[Image comparison data]
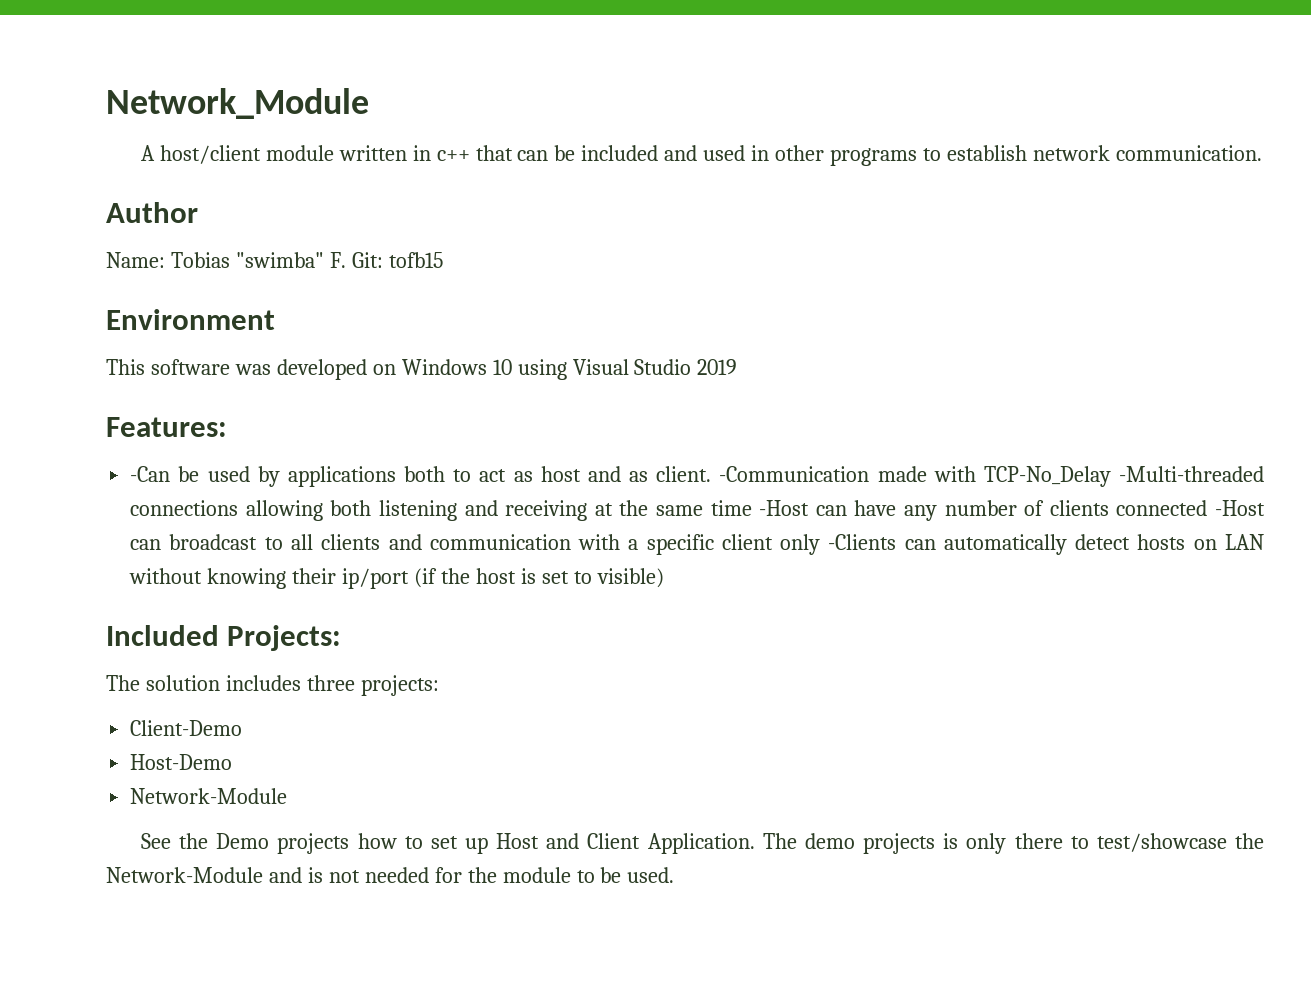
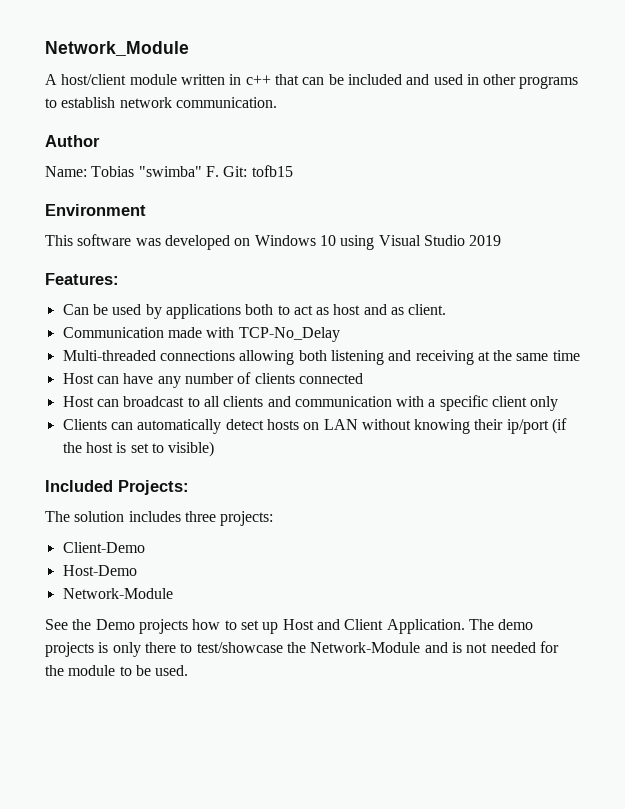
[130,466,171,482] -Can -> [62,304,89,315] Can
[719,466,870,482] -Communication -> [62,327,164,338] // Communication
[1119,466,1264,482] -Multi-threaded -> [62,350,156,361] // Multi-threaded
[759,500,810,516] -Host -> [62,373,94,384] // Host
[1215,500,1266,516] -Host -> [62,396,94,407] // Host
[828,534,897,550] -Clients -> [62,419,107,430] // Clients

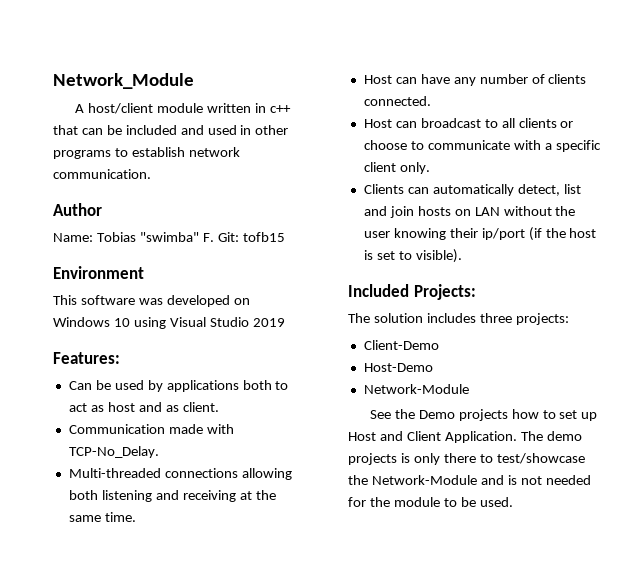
[238,327,340,342] TCP-No_Delay -> [68,446,159,458] TCP-No_Delay.
[552,350,580,361] time -> [104,512,136,522] time.
[298,373,363,384] connected -> [363,96,431,106] connected.
[267,396,392,407] and communication -> [560,121,574,128] [363,140,510,150] or choose to communicate
[530,396,559,411] only -> [399,162,430,174] only.
[225,419,264,430] detect -> [517,184,581,196] [363,206,414,218] detect, list and join
(411, 424) none -> [555,206,576,216] [363,231,390,238] the user
[168,441,215,457] visible) -> [415,249,462,263] visible).

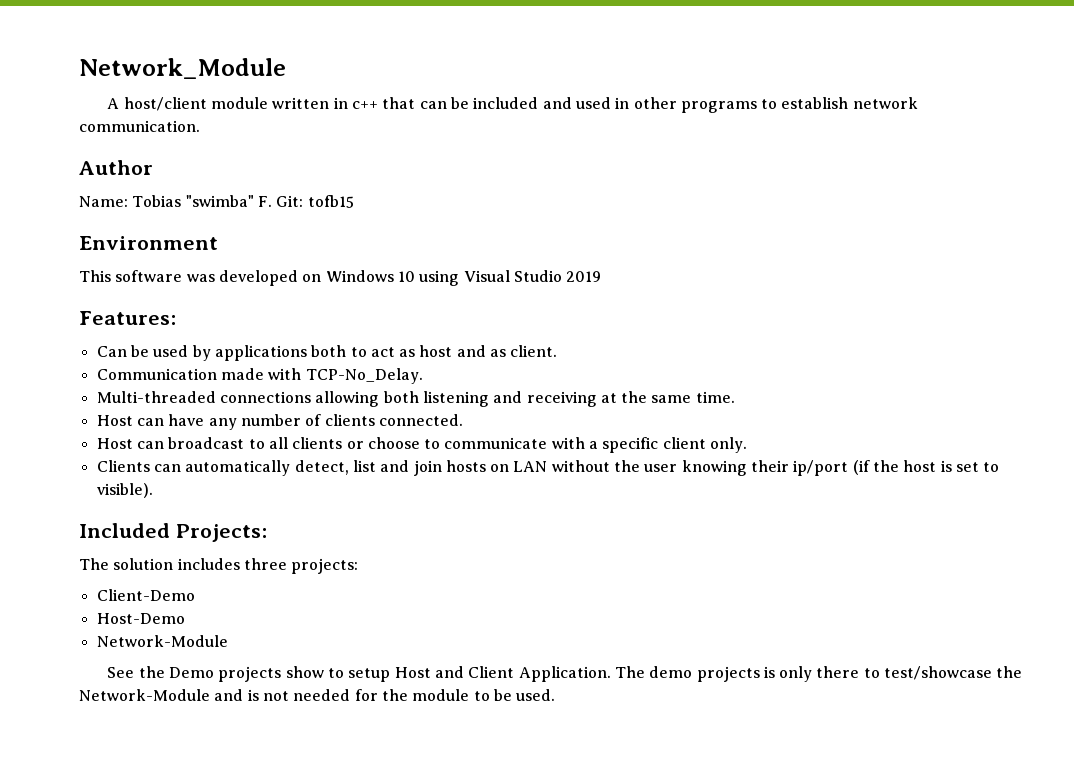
[511,409,598,421] how to set up -> [285,666,391,682] show to setup

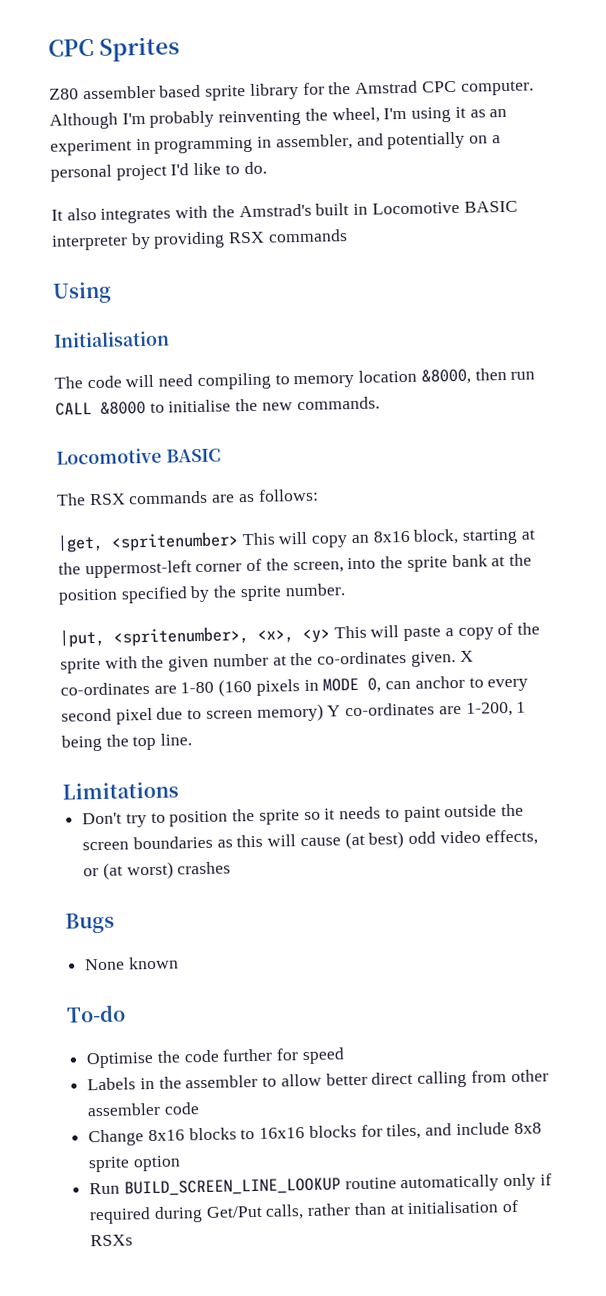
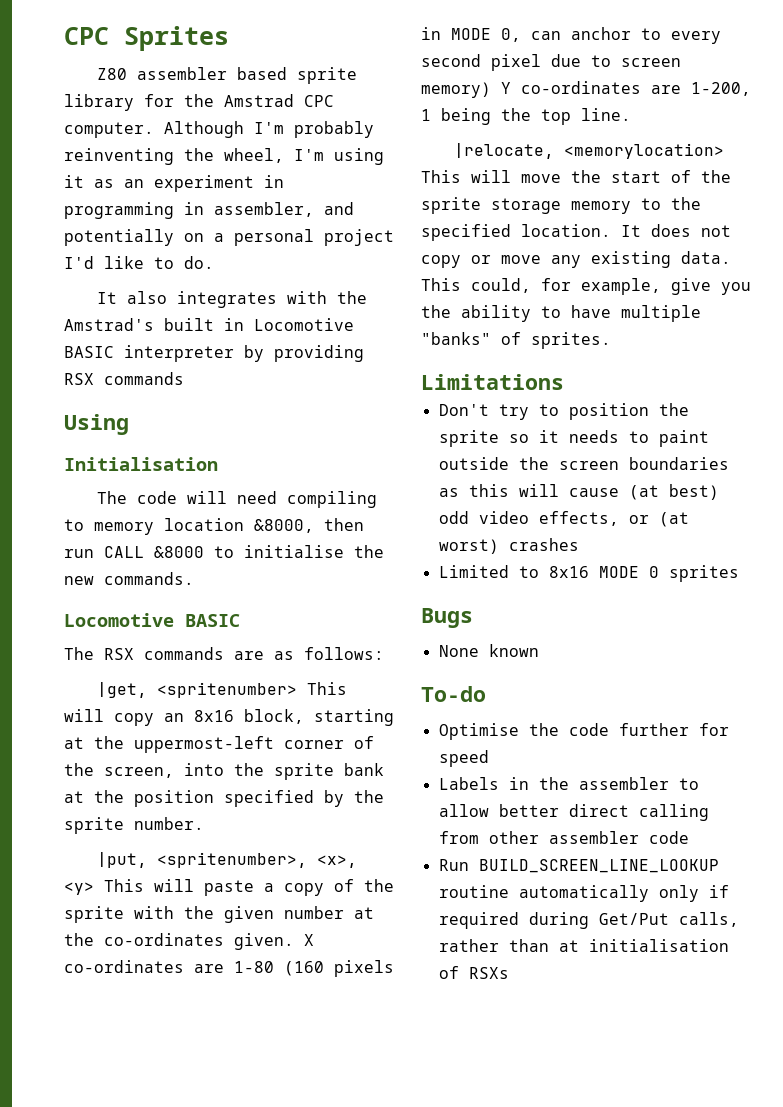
(193, 739) none -> [453,143,724,159] [421,170,731,183] [421,197,701,214] [421,224,731,241] [421,251,731,268] [421,278,751,295] [421,305,701,322] [421,332,611,349] // |relocate, <memorylocation> This will move the start of the sprite storage memory to the specified location. It does not copy or move any existing data. This could, for example, give you the ability to have multiple "banks" of sprites.
(232, 868) none -> [438,565,739,582] // Limited to 8x16 MODE 0 sprites
[88,1122,542,1147] [88,1155,181,1173] // Change 8x16 blocks to 16x16 blocks for tiles, and include 8x8 sprite option -> (689, 837) none

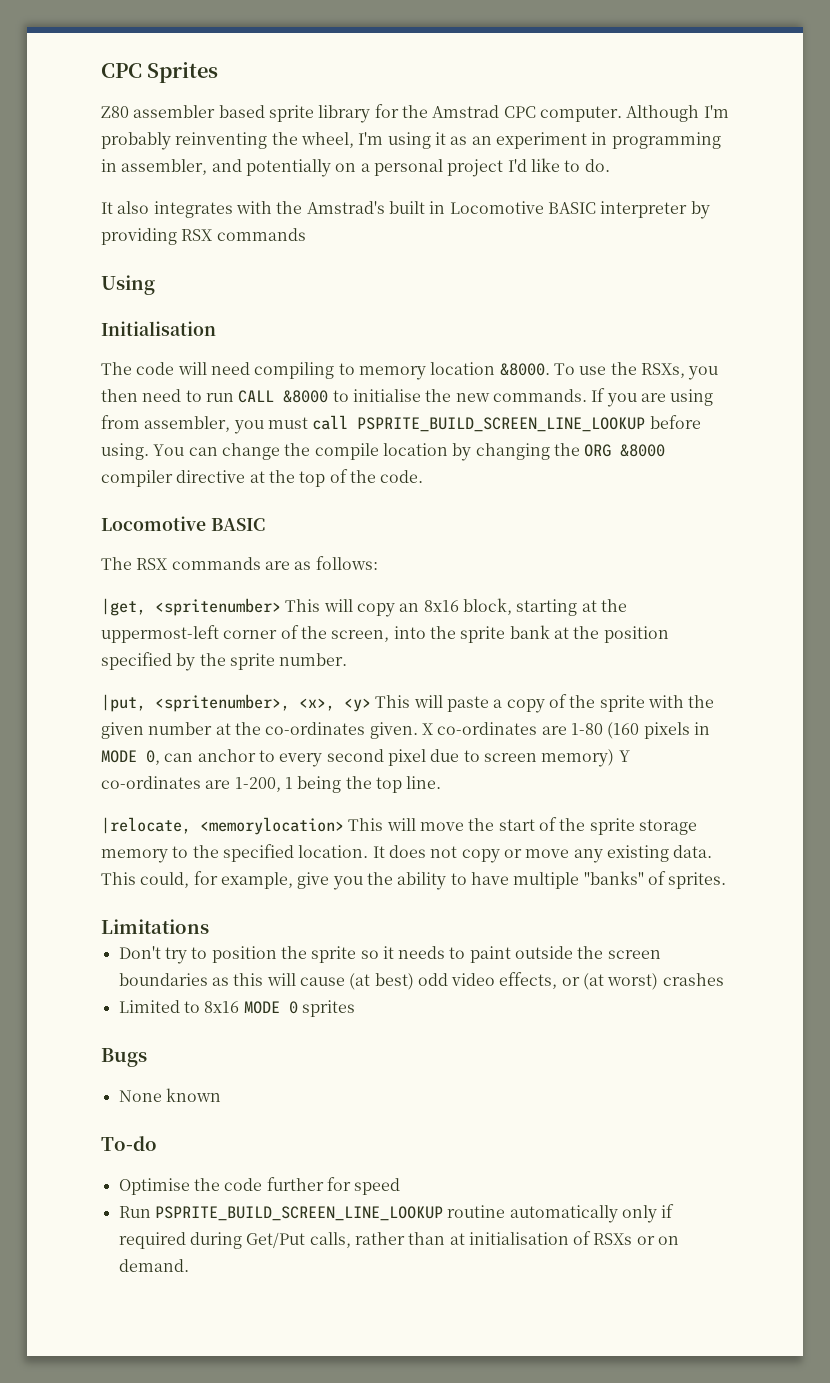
[254,518,364,533] &8000, then -> [499,362,719,380] [101,389,202,402] &8000. To use the RSXs, you then need to
(194, 578) none -> [591,388,714,407] [101,415,701,434] [101,443,666,461] [101,469,424,487] If you are using from assembler, you must call PSPRITE_BUILD_SCREEN_LINE_LOOKUP before using. You can change the compile location by changing the ORG &8000 compiler directive at the top of the code.
[438,777,699,790] [438,804,709,821] [438,831,689,844] // Labels in the assembler to allow better direct calling from other assembler code -> (401, 1186) none
[478,859,719,873] BUILD_SCREEN_LINE_LOOKUP -> [154,1206,443,1221] PSPRITE_BUILD_SCREEN_LINE_LOOKUP
(509, 973) none -> [636,1236,680,1245] [118,1259,189,1272] or on demand.

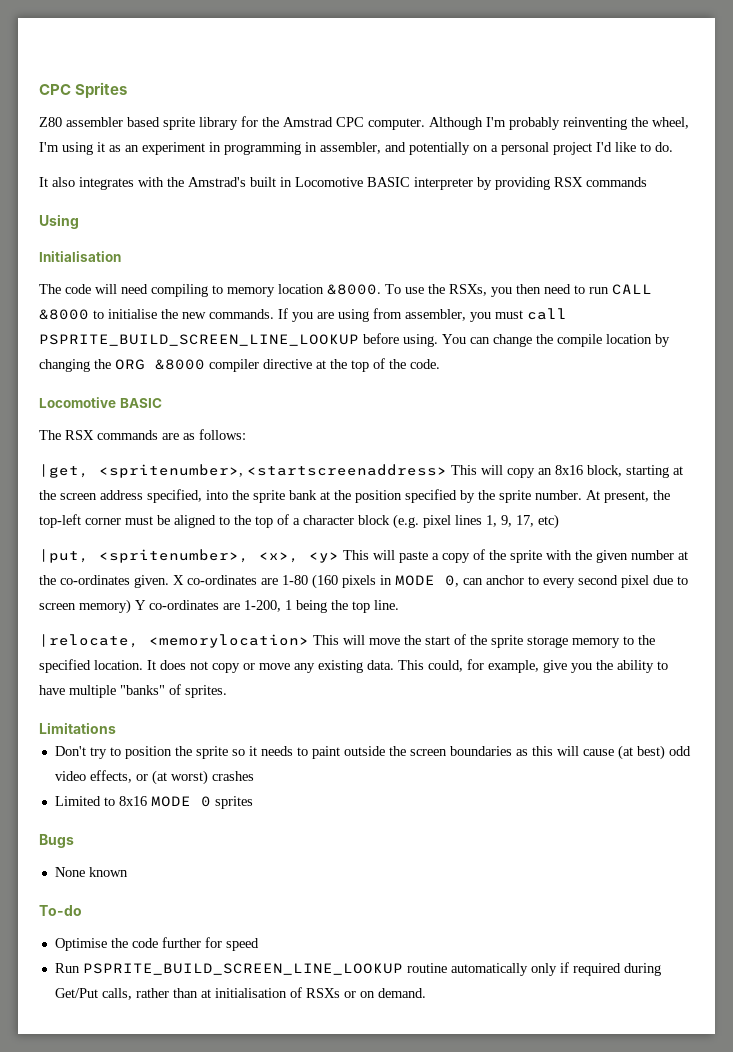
[155,598,281,616] <spritenumber> -> [99,464,447,478] <spritenumber>, <startscreenaddress>
[101,625,390,643] uppermost-left corner of the screen, -> [60,489,202,503] screen address specified,
(348, 659) none -> [586,490,670,503] [39,514,559,529] At present, the top-left corner must be aligned to the top of a character block (e.g. pixel lines 1, 9, 17, etc)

Your task ▸ An exact copy of every line above is needed, without the images.

Response to this exercise ▸
[130,466,171,482] -Can -> [62,304,89,315] Can
[719,466,870,482] -Communication -> [62,327,164,338] // Communication
[1119,466,1264,482] -Multi-threaded -> [62,350,156,361] // Multi-threaded
[759,500,810,516] -Host -> [62,373,94,384] // Host
[1215,500,1266,516] -Host -> [62,396,94,407] // Host
[828,534,897,550] -Clients -> [62,419,107,430] // Clients

[238,327,340,342] TCP-No_Delay -> [68,446,159,458] TCP-No_Delay.
[552,350,580,361] time -> [104,512,136,522] time.
[298,373,363,384] connected -> [363,96,431,106] connected.
[267,396,392,407] and communication -> [560,121,574,128] [363,140,510,150] or choose to communicate
[530,396,559,411] only -> [399,162,430,174] only.
[225,419,264,430] detect -> [517,184,581,196] [363,206,414,218] detect, list and join
(411, 424) none -> [555,206,576,216] [363,231,390,238] the user
[168,441,215,457] visible) -> [415,249,462,263] visible).

[511,409,598,421] how to set up -> [285,666,391,682] show to setup

(193, 739) none -> [453,143,724,159] [421,170,731,183] [421,197,701,214] [421,224,731,241] [421,251,731,268] [421,278,751,295] [421,305,701,322] [421,332,611,349] // |relocate, <memorylocation> This will move the start of the sprite storage memory to the specified location. It does not copy or move any existing data. This could, for example, give you the ability to have multiple "banks" of sprites.
(232, 868) none -> [438,565,739,582] // Limited to 8x16 MODE 0 sprites
[88,1122,542,1147] [88,1155,181,1173] // Change 8x16 blocks to 16x16 blocks for tiles, and include 8x8 sprite option -> (689, 837) none

[254,518,364,533] &8000, then -> [499,362,719,380] [101,389,202,402] &8000. To use the RSXs, you then need to
(194, 578) none -> [591,388,714,407] [101,415,701,434] [101,443,666,461] [101,469,424,487] If you are using from assembler, you must call PSPRITE_BUILD_SCREEN_LINE_LOOKUP before using. You can change the compile location by changing the ORG &8000 compiler directive at the top of the code.
[438,777,699,790] [438,804,709,821] [438,831,689,844] // Labels in the assembler to allow better direct calling from other assembler code -> (401, 1186) none
[478,859,719,873] BUILD_SCREEN_LINE_LOOKUP -> [154,1206,443,1221] PSPRITE_BUILD_SCREEN_LINE_LOOKUP
(509, 973) none -> [636,1236,680,1245] [118,1259,189,1272] or on demand.

[155,598,281,616] <spritenumber> -> [99,464,447,478] <spritenumber>, <startscreenaddress>
[101,625,390,643] uppermost-left corner of the screen, -> [60,489,202,503] screen address specified,
(348, 659) none -> [586,490,670,503] [39,514,559,529] At present, the top-left corner must be aligned to the top of a character block (e.g. pixel lines 1, 9, 17, etc)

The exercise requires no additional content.